**About this task:**
Using the records beneath, say how many lines contain the word "number", without comment.

**Data excerpts:**
⟨

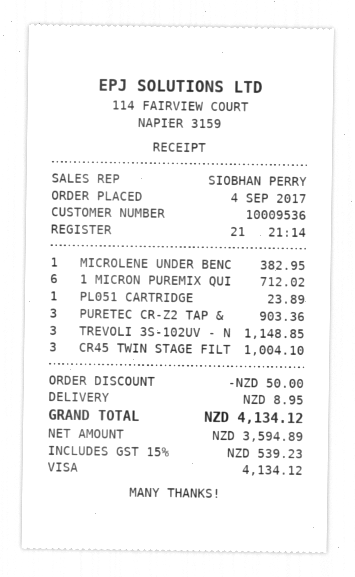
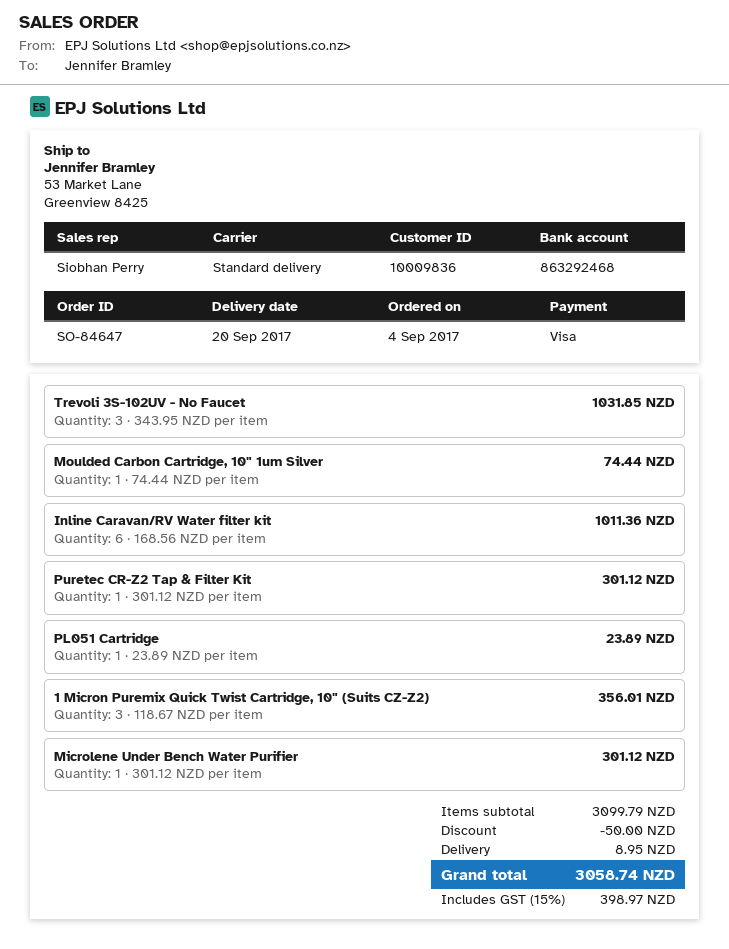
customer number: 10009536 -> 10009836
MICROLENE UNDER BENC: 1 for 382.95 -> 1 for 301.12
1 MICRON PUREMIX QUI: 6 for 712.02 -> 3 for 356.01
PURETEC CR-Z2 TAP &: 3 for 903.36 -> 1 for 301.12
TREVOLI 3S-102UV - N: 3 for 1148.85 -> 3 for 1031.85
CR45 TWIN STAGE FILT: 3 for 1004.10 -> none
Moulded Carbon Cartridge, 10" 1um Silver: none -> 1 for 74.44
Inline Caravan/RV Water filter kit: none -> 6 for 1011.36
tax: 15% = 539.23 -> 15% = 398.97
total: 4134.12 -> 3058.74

⟩
⟨

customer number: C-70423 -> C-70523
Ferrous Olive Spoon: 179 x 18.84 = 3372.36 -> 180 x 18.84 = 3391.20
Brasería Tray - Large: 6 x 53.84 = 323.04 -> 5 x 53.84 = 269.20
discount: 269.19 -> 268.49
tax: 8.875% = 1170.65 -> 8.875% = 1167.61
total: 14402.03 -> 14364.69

⟩

**Response to the task:**
2